Work item: In the data below, find each line carrying the string "rowlabel" and copy it out.

Web page edit records
►

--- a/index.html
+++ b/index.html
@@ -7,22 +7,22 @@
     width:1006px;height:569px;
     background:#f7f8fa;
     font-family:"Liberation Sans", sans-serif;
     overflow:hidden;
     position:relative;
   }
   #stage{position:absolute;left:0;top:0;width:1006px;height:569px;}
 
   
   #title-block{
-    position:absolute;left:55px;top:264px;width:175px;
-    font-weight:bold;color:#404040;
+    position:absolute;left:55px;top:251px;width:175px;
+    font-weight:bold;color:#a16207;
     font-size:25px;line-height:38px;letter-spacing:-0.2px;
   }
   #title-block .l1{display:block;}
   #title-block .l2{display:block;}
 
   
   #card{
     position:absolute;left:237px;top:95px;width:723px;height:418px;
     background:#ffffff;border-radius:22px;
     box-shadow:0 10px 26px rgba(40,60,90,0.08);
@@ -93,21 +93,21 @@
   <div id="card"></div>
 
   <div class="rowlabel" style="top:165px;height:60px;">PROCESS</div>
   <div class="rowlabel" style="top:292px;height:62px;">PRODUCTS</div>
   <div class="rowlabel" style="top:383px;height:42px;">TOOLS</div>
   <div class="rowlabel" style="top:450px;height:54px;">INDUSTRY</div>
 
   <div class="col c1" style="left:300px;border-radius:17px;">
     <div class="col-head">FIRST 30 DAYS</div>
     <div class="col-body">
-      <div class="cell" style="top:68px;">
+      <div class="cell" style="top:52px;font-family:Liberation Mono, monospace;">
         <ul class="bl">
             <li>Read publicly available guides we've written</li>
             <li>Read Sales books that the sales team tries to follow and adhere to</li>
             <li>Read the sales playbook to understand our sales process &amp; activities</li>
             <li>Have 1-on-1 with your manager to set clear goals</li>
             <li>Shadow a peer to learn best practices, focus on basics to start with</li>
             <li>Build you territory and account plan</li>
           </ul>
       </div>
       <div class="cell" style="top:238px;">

◄
►

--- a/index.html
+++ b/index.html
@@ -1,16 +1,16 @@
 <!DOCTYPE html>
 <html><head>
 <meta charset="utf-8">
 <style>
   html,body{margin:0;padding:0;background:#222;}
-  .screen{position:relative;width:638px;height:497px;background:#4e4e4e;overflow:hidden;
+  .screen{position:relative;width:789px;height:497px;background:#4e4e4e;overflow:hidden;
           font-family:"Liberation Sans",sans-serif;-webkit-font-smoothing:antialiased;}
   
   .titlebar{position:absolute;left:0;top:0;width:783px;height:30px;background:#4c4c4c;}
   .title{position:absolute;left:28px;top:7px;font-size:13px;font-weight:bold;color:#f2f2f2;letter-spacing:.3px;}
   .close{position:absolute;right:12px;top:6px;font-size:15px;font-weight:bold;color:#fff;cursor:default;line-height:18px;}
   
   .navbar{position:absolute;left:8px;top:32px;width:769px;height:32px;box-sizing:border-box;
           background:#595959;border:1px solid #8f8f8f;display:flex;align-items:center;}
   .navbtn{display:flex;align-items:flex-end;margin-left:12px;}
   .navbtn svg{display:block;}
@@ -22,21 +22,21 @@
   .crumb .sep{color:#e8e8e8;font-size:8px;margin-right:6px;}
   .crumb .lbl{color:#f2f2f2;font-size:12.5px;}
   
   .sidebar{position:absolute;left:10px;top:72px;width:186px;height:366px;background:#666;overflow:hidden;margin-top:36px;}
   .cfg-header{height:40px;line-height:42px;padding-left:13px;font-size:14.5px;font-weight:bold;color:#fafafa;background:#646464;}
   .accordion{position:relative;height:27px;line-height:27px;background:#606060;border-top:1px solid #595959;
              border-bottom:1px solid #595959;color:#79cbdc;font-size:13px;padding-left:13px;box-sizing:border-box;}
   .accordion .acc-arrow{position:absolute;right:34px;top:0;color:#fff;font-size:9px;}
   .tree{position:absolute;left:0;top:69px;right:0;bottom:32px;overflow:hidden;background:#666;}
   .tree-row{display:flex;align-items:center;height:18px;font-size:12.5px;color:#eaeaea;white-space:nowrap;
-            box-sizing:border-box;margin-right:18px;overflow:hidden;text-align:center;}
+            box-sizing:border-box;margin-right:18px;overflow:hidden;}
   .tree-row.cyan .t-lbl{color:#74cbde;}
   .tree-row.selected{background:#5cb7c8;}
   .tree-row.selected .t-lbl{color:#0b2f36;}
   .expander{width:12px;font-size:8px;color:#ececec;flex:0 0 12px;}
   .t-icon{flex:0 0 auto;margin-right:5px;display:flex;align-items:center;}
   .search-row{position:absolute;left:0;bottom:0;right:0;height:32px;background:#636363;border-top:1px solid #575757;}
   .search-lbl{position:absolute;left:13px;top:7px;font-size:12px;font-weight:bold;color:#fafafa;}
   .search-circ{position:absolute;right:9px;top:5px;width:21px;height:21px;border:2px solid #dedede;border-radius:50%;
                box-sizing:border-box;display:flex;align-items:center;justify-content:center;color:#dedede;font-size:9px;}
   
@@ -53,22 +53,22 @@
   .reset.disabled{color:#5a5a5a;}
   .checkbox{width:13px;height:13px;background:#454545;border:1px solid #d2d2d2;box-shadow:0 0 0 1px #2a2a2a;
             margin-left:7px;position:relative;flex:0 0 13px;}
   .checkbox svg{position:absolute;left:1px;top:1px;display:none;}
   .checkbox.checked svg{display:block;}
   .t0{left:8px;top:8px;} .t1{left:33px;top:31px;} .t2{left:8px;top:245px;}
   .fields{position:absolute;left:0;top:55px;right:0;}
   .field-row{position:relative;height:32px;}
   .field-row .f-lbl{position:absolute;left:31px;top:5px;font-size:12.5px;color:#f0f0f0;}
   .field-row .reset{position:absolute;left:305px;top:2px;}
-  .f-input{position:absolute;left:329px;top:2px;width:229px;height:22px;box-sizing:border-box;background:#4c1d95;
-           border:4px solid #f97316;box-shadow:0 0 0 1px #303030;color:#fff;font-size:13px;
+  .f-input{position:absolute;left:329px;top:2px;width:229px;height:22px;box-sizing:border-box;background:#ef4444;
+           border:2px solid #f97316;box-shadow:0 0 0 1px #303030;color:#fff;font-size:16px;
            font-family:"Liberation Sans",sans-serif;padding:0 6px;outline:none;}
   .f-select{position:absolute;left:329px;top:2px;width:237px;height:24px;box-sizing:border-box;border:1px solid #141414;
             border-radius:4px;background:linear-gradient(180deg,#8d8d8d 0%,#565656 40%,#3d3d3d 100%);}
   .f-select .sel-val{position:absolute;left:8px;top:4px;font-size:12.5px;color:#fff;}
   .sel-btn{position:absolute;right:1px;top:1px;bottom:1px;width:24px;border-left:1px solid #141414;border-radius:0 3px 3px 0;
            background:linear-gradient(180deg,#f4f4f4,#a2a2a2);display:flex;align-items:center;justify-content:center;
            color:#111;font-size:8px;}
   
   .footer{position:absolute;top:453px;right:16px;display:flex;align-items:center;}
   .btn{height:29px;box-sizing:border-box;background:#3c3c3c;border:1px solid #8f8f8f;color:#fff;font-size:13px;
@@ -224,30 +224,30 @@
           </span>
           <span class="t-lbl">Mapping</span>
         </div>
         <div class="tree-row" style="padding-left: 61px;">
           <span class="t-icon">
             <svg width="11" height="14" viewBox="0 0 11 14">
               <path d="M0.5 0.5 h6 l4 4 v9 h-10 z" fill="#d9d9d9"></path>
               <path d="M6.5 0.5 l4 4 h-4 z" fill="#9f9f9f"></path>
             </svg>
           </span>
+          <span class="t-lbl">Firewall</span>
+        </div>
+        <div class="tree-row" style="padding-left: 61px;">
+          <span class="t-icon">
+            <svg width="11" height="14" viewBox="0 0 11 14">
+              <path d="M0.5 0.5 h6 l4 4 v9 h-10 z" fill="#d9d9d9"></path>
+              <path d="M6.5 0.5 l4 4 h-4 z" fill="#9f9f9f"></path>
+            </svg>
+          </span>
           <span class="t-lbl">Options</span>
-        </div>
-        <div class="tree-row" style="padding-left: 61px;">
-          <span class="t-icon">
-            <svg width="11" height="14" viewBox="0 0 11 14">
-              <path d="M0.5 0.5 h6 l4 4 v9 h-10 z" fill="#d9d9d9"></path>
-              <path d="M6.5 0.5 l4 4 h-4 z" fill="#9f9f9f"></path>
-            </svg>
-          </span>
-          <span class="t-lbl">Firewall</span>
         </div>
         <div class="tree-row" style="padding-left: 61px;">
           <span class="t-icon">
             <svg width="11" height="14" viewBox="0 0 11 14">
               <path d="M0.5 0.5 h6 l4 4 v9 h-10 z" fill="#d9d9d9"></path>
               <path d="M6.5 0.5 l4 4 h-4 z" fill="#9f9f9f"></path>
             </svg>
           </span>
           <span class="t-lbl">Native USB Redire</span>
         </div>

◄
►

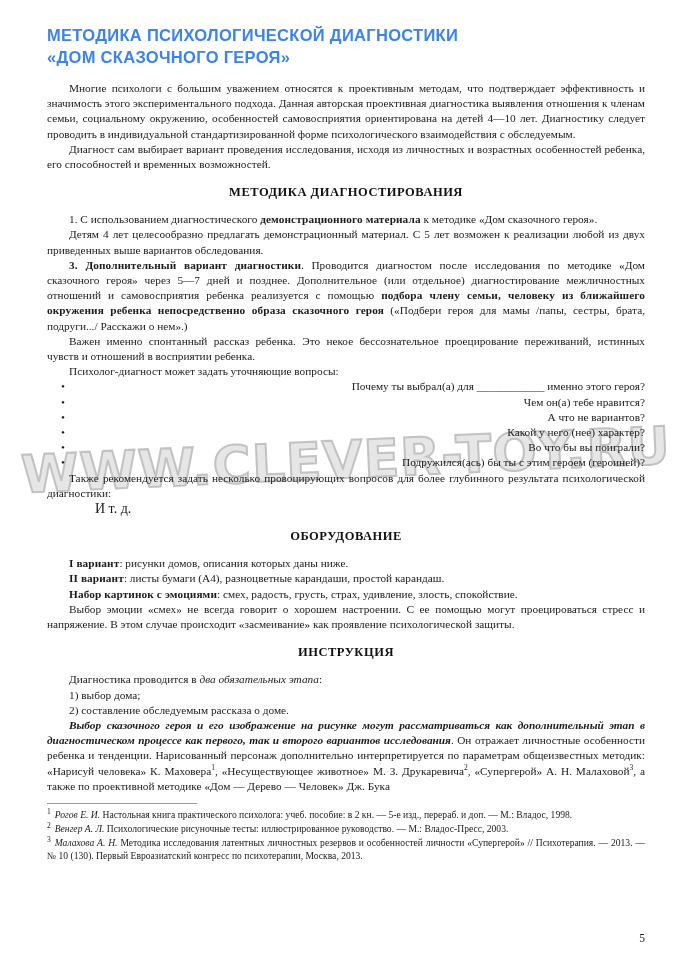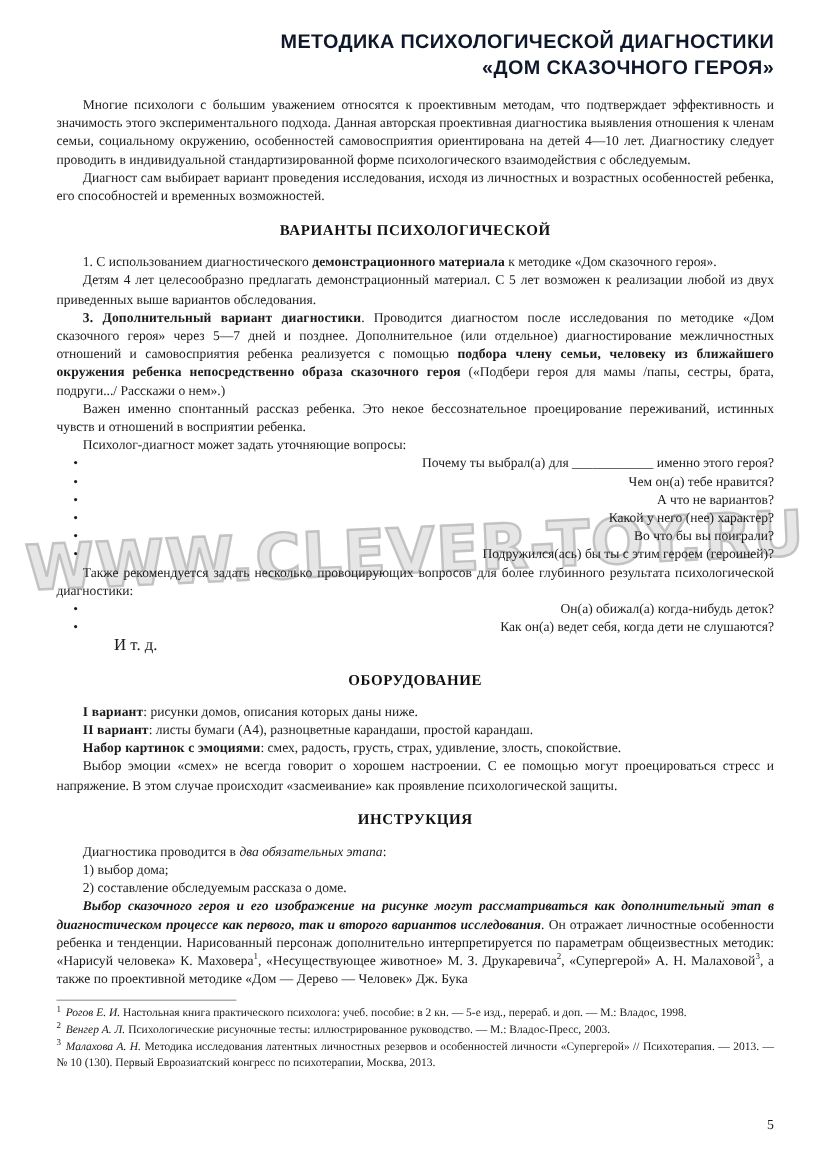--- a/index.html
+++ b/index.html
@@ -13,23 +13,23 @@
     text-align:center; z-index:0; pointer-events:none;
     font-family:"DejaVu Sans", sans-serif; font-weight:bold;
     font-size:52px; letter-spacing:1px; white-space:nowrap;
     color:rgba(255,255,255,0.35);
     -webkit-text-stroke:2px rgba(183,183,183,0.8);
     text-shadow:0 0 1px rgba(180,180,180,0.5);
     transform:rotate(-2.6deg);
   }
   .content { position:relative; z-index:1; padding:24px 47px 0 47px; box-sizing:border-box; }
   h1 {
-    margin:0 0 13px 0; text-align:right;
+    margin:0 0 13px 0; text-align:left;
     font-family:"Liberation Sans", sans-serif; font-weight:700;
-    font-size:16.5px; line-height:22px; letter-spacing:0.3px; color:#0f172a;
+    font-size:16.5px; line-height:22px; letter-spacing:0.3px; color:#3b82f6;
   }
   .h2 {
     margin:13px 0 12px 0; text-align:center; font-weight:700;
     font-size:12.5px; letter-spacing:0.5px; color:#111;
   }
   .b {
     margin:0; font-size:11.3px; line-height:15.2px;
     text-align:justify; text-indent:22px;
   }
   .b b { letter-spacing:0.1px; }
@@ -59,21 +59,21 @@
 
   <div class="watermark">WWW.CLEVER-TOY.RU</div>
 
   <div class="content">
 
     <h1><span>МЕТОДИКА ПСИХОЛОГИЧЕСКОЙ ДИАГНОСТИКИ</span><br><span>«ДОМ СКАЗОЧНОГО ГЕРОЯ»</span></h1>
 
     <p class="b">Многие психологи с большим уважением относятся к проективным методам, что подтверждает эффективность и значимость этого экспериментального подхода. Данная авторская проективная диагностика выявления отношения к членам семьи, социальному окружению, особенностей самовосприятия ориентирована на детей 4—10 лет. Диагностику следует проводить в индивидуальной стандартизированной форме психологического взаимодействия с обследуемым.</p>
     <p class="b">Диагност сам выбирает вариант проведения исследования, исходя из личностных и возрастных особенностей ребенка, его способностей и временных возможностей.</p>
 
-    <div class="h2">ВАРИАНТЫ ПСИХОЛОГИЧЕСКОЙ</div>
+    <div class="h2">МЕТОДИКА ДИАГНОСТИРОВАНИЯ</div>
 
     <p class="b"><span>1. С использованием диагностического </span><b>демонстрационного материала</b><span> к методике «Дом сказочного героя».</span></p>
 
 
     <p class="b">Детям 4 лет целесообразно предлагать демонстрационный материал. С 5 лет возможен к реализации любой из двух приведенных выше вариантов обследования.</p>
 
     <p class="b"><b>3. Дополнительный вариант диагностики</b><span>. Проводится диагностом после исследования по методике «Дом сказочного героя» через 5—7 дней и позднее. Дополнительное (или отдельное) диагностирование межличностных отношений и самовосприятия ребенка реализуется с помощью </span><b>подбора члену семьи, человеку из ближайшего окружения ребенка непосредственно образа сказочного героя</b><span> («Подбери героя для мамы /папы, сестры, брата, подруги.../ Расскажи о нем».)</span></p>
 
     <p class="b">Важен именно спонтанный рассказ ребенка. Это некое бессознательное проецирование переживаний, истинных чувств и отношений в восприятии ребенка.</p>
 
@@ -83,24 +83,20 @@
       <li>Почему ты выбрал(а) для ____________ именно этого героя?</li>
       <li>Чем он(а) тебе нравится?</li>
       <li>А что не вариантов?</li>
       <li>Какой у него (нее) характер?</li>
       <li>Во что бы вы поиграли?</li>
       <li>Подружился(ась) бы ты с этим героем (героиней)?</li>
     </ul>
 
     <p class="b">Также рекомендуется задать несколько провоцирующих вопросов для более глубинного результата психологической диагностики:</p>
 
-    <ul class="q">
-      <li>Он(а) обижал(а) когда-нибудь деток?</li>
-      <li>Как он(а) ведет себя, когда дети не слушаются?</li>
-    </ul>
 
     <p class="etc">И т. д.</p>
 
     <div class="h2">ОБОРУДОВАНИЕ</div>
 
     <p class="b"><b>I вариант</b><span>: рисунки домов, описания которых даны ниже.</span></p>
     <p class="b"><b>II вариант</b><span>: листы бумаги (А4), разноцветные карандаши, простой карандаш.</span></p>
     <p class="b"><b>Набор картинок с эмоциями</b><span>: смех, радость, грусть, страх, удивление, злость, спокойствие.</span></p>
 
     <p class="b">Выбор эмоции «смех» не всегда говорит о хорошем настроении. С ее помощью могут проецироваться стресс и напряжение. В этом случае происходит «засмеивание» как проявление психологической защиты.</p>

◄

Solution:
   <div class="rowlabel" style="top:165px;height:60px;">PROCESS</div>
   <div class="rowlabel" style="top:292px;height:62px;">PRODUCTS</div>
   <div class="rowlabel" style="top:383px;height:42px;">TOOLS</div>
   <div class="rowlabel" style="top:450px;height:54px;">INDUSTRY</div>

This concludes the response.